Pelagibacter ubique is the most successful member of a group of bacteria called SAR11, that jointly constitute about a third of the single-celled organisms in the ocean. But this is not P. ubique’s only claim to fame, for unlike almost every other known cellular creature, it and its relatives have seemed to be untroubled by viruses. But four viruses that parasitise P. ubique have now neen found, and one called HTVC010P was the commonest. It thus displaces its host as the likely winner of the most-common-living-thing prize.
Abundant SAR11 viruses in the ocean. (2013) Nature. doi: 10.1038/nature11921 http://goo.gl/iXVyF
Phage and their bacterial hosts are the most abundant and genetically diverse group of organisms on the planet. Given their dominance, it is no wonder that many recent studies have found that phage-bacteria interactions strongly influence global biogeochemical cycles, incidence of human diseases, productivity of industrial microbial commodities, and patterns of microbial genome diversity. Unfortunately, given the extreme diversity and complexity of microbial communities, traditional analyses fail to characterize interaction patterns and underlying processes.
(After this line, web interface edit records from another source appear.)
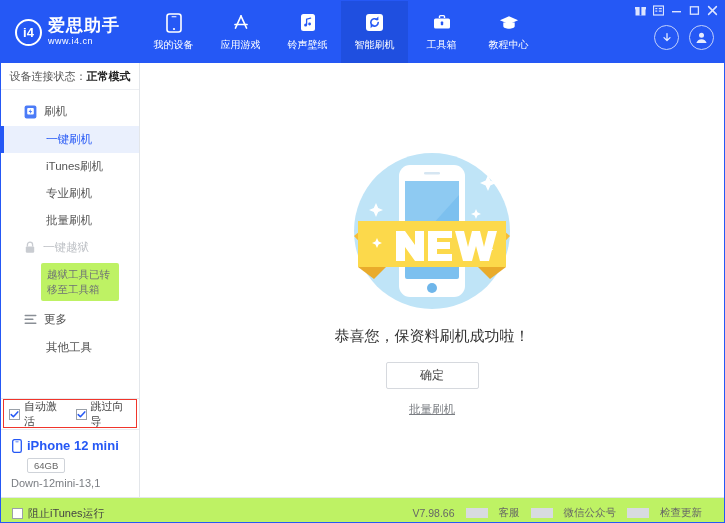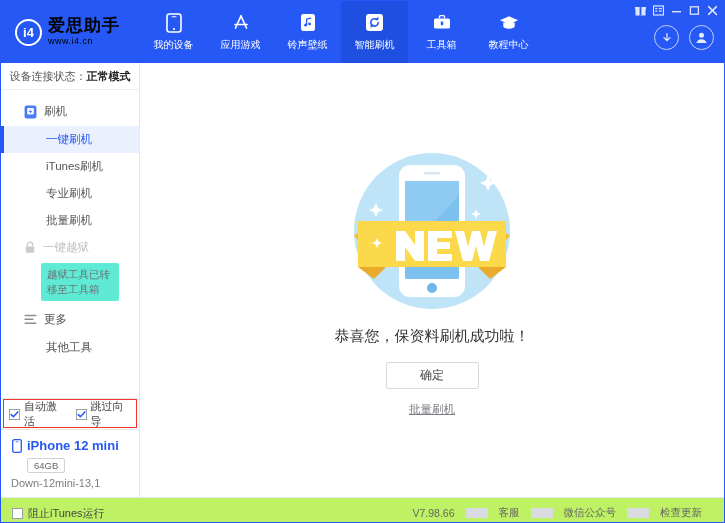--- a/index.html
+++ b/index.html
@@ -28,21 +28,21 @@
   .logo-zone {
     width: 139px; height: 62px;
     display: flex; align-items: center; padding-left: 14px;
   }
   .logo-badge {
     width: 27px; height: 27px; border-radius: 50%;
     border: 2px solid #fff; color: #fff;
     display: flex; align-items: center; justify-content: center;
     font-size: 13px; font-weight: bold; flex: 0 0 auto;
   }
-  .logo-text { margin-left: 6px; color: #000000; line-height: 1.05; }
+  .logo-text { margin-left: 6px; color: #ffffff; line-height: 1.05; }
   .logo-title { font-size: 17px; font-weight: bold; letter-spacing: 1px; }
   .logo-sub { font-size: 9px; letter-spacing: .5px; margin-top: 2px; }
 
   .nav { display: flex; height: 46px; }
   .nav-item {
     width: 67px; height: 62px;
     display: flex; flex-direction: column; align-items: center; justify-content: center;
     color: #fff; cursor: pointer; position: relative;
   }
   .nav-item.active { background: #1f4fe0; }
@@ -106,21 +106,21 @@
   .menu-item.active { background: #eaf0fd; color: #2558f5; }
   .menu-item.active::before {
     content: ""; position: absolute; left: 0; top: 0; bottom: 0;
     width: 3px; background: #2558f5;
   }
   .menu-item.disabled { color: #bcbfc4; cursor: default; padding-left: 22px; gap: 7px; }
   .lock-ico { width: 13px; height: 13px; display: flex; align-items: center; justify-content: center; }
   .lock-ico svg { display: block; }
   .tooltip {
     margin: 2px 0 4px 40px; width: 78px;
-    background: #5eead4; color: #6d7075;
+    background: #bef264; color: #6d7075;
     font-size: 10.5px; line-height: 1.45; padding: 4px 6px;
     border-radius: 2px;
   }
 
   .opts {
     position: relative;
     border-top: 1px solid #e9ebee;
     height: 31px; display: flex; align-items: center;
     padding: 0 8px; gap: 11px; margin-top: 40px;
   }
Despite increasing recognition that phages play a significant role in shaping microbial ecosystems, fundamental questions remain unanswered. Quantifying who infects whom is essential to understand how infections at the cellular level (such as changes to metabolic rates, gene transfer, and the fate of cells) scale-up to influence ecosystem function in complex environments. This paper reviews systems approaches that combine empirical data with rigorous theoretical analysis to study phage-bacterial interactions as networks rather than as coupled interactions in isolation, and highlights the ways in which a better understanding of phage–bacteria infection networks will aid predictive models of viral effects on microbial communities, from microbiomes to the whole Earth.
Molecular piracy is a biological phenomenon in which one replicon (the pirate) uses the structural proteins encoded by another replicon (the helper) to package its own genome and thus allow its propagation and spread. Such piracy is dependent on a complex web of interactions between the helper and the pirate that occur at several levels, from transcriptional control to macromolecular assembly. The best characterized examples of molecular piracy are from the E. coli P2/P4 system and the S. aureus SaPI pathogenicity island/helper system. In both of these cases, the pirate element is mobilized and packaged into phage-like transducing particles assembled from proteins supplied by a helper phage that belongs to the Caudovirales order of viruses (tailed, dsDNA bacteriophages).
This review summarizes and compares the processes that are involved in molecular piracy in these two systems.